I'm too lazy to investigate. Does anyone know offhand why Luna Lauren Velez, previously known professionally as simply "Lauren Velez," decided to change her name?
That Ruby Dee nom sure was odd.
Ruby Dee even won the SAG for American Gangster! It was a very exciting race that year.
@Jakey—
And thank god Cate Blanchett didn't win. Oscar kept their cool and held out for a better year for her inevitable second Oscar.
A win for I'm Not There wouldn't have aged well, I think. Plus she'd have two supporting actress Oscars, which doesn't really jive with the type of career she has.
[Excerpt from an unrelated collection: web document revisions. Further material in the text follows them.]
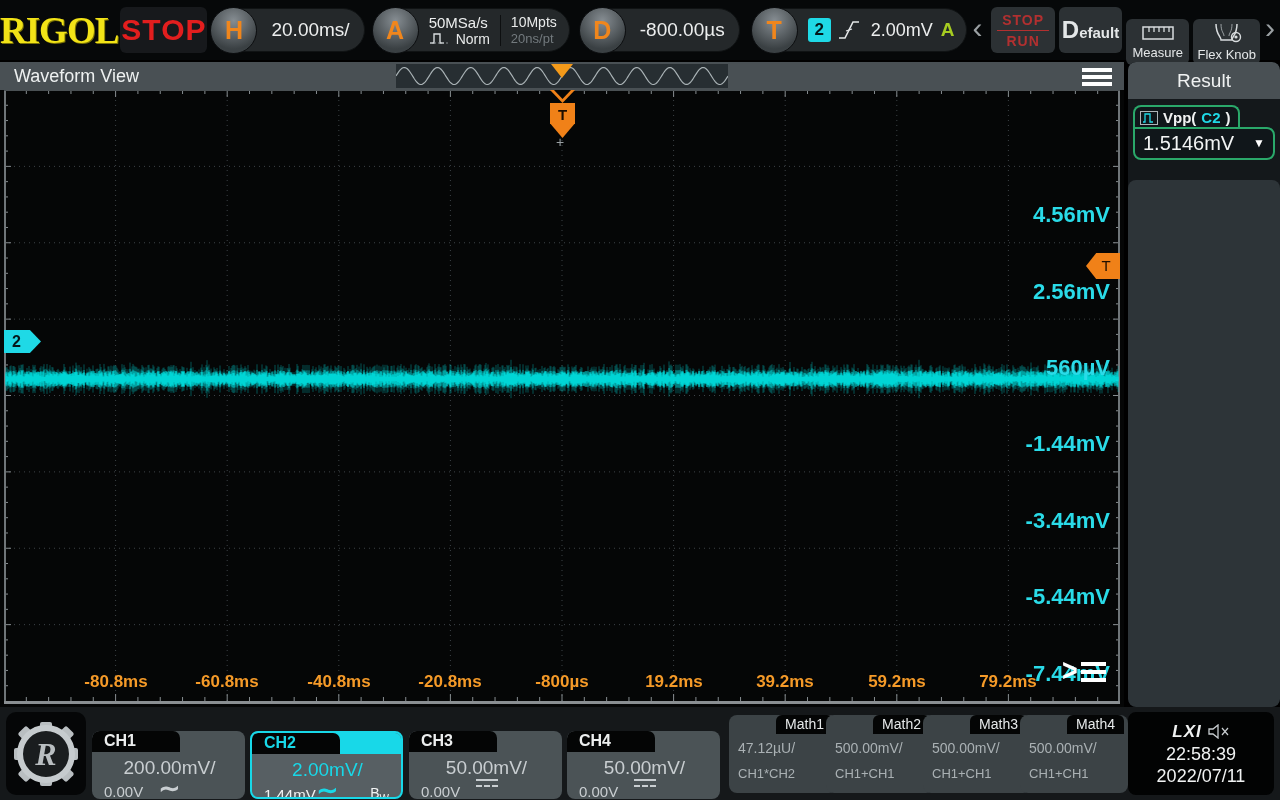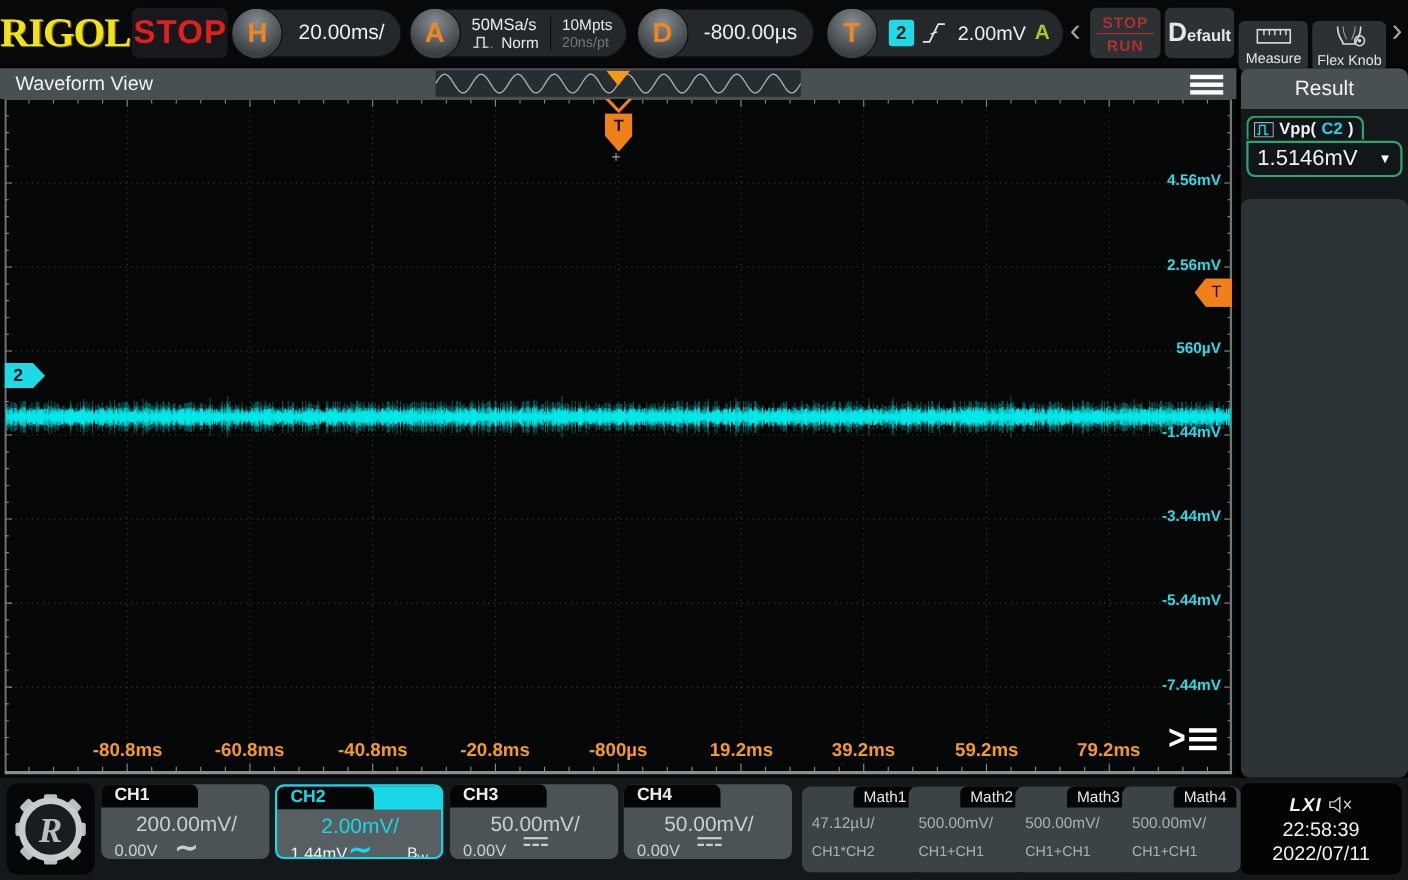"4.56mV" .ylab { font-size: 14px -> 22px; margin-top: none -> 47px }
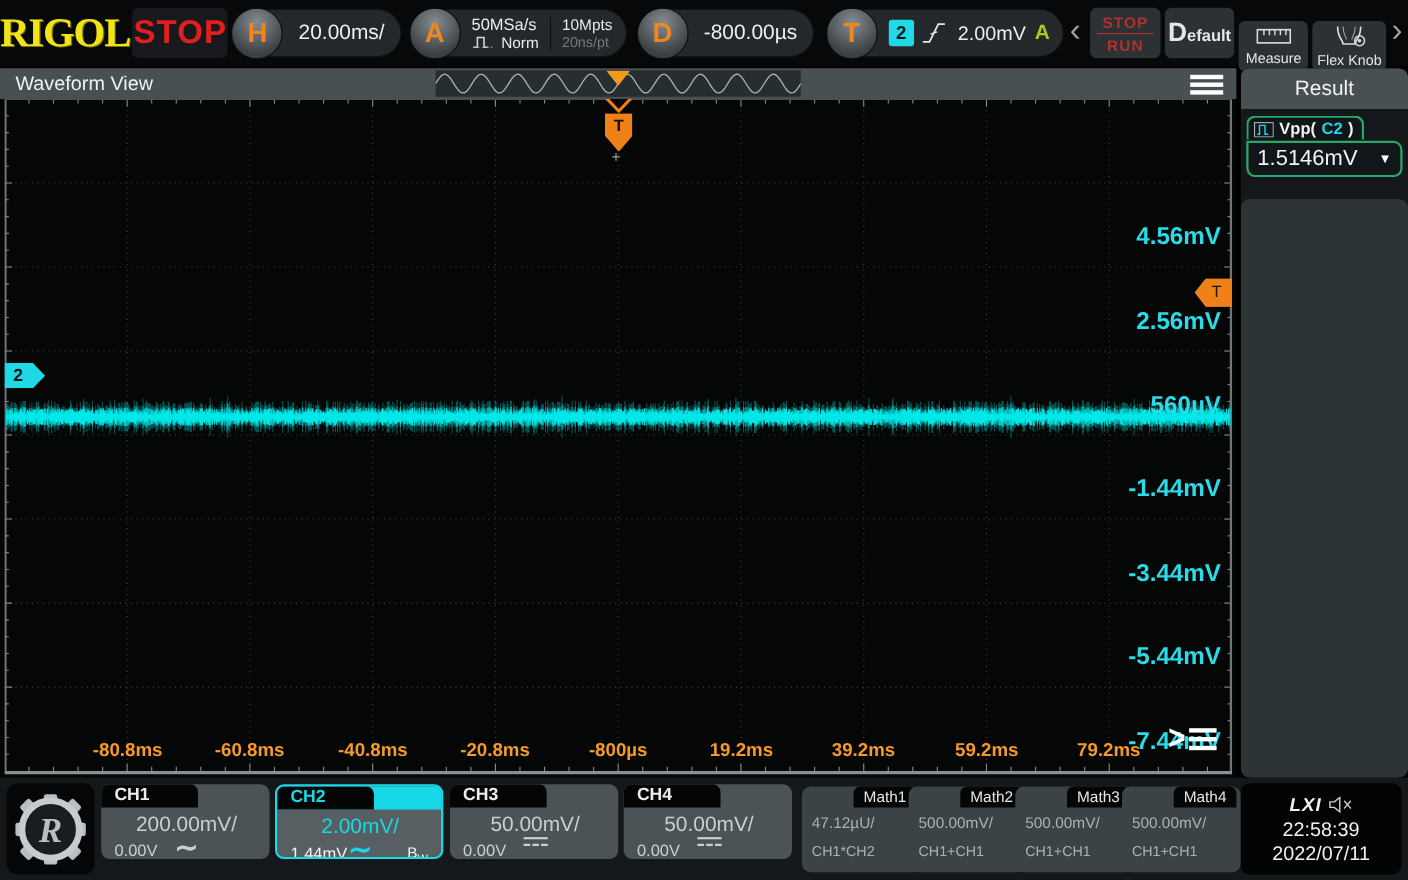"CH1" .chcard { top: 6px -> 24px }
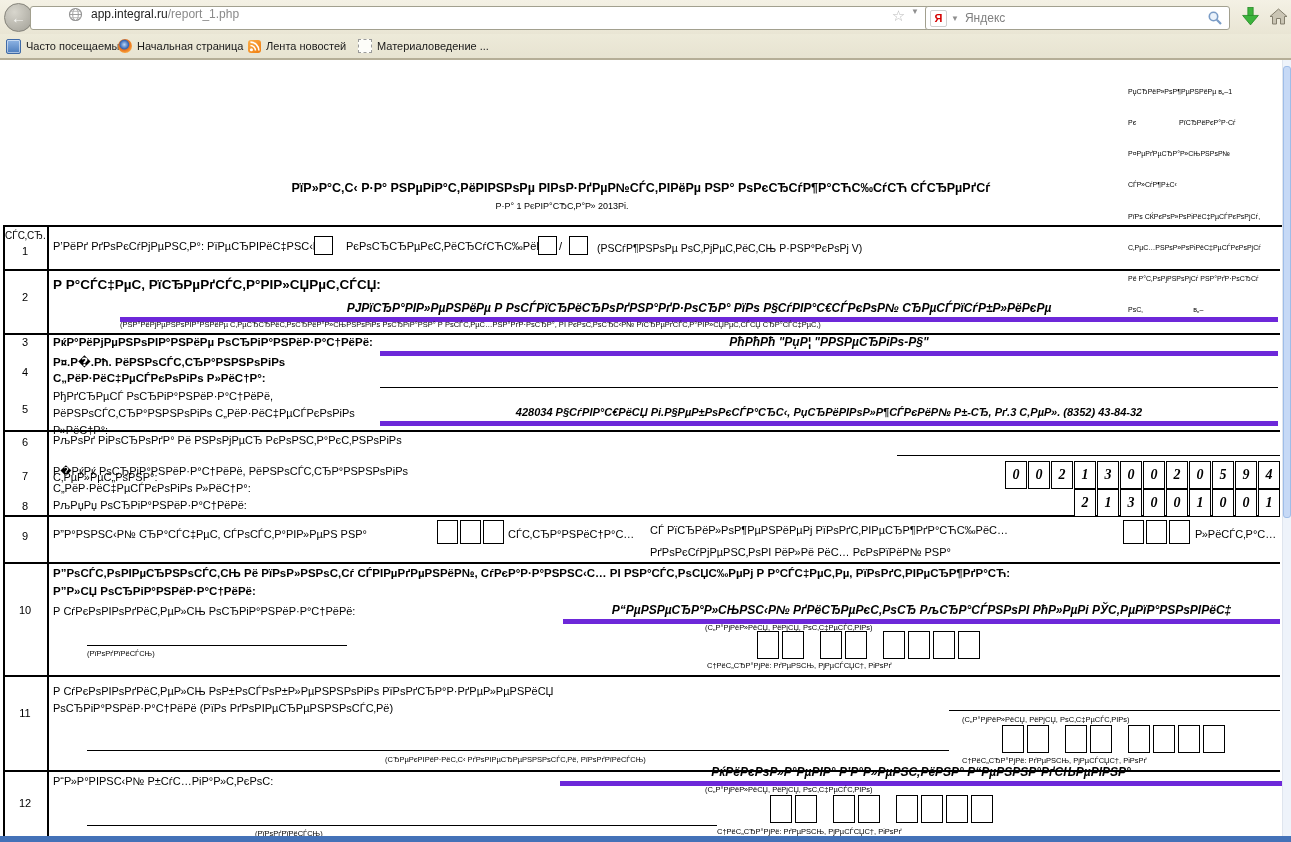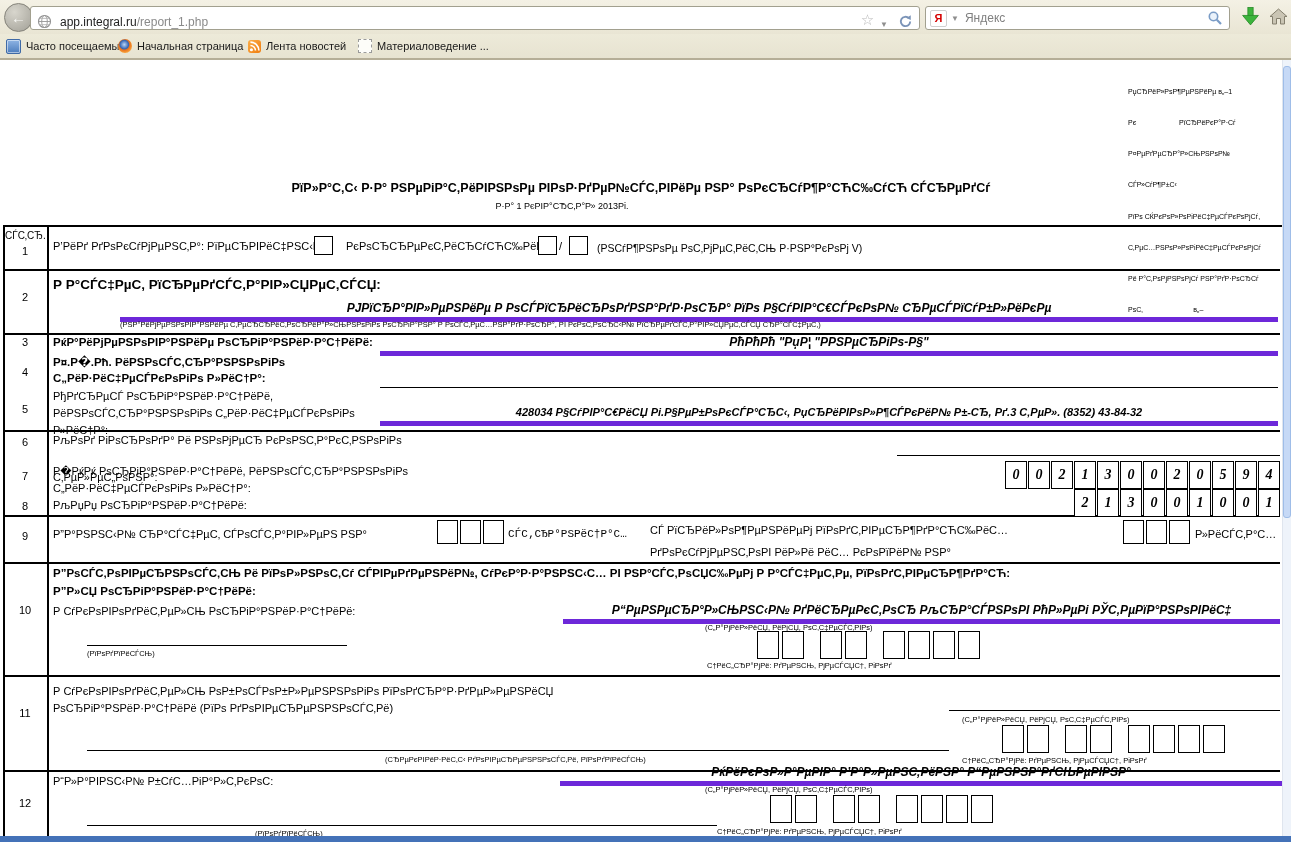"app.integral.ru/report_1.php" .urlbar { align-items: flex-end -> flex-start; padding-left: none -> 31px }
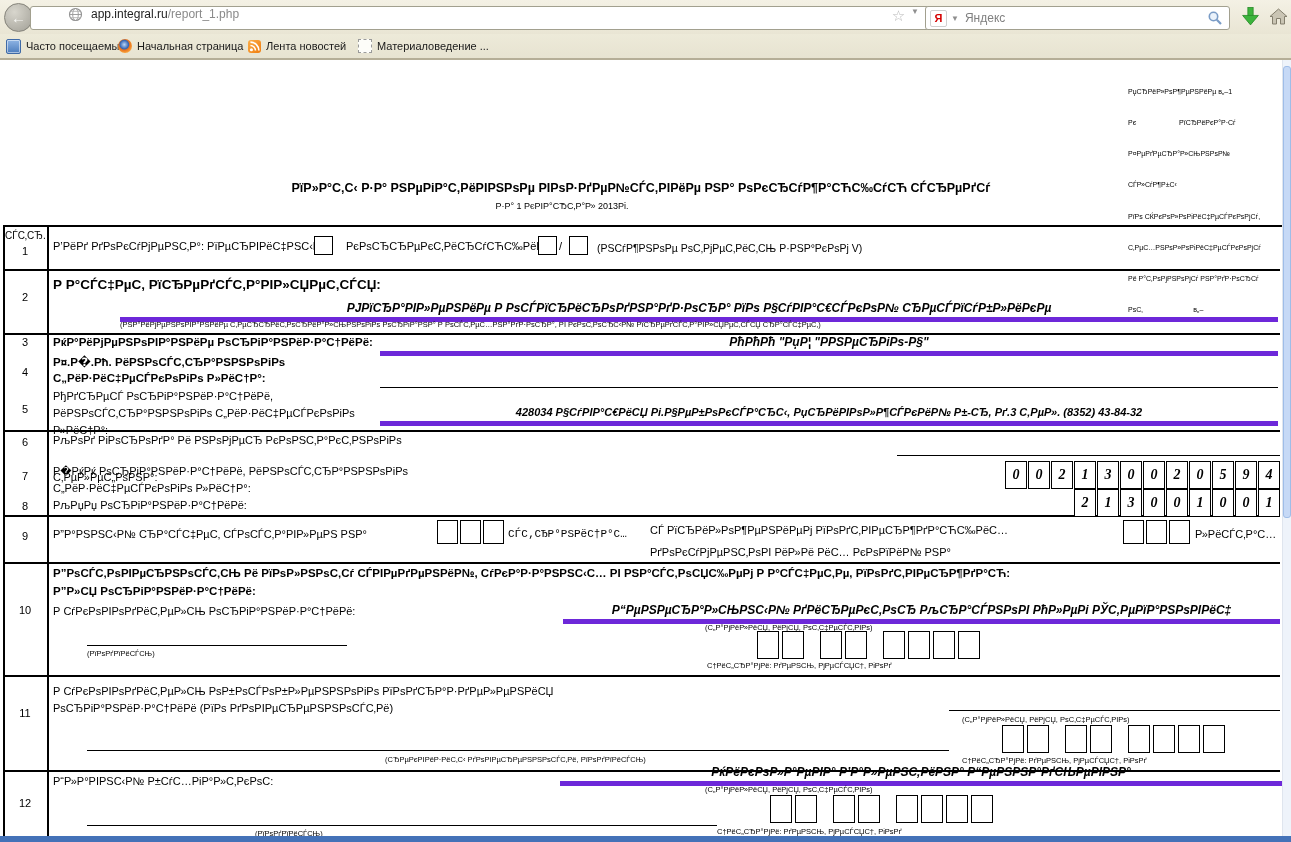"СЃС‚СЂР°РЅРёС†Р°С…" div.lab { font-family: Liberation Mono, monospace -> none }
I like Ruby Dee but I found the nomination to be odd. It should've gone to Cate Blanchett as her work as Bob Dylan is a performance for the ages. Plus, it's probably one of the best films about any artist/musician that's ever been made and no one has been able to top that. It was the anti-bio pic.
Also today in show biz history, despite the fact that it's actually news, the Color Purple stage musical is being adapted for the big screen: https://www.hollywoodreporter.com/news/color-purple-get-movie-musical-treatment-1156951.
Amy Ryan should have won for Gone Baby Gone the year Ruby Dee was nominated.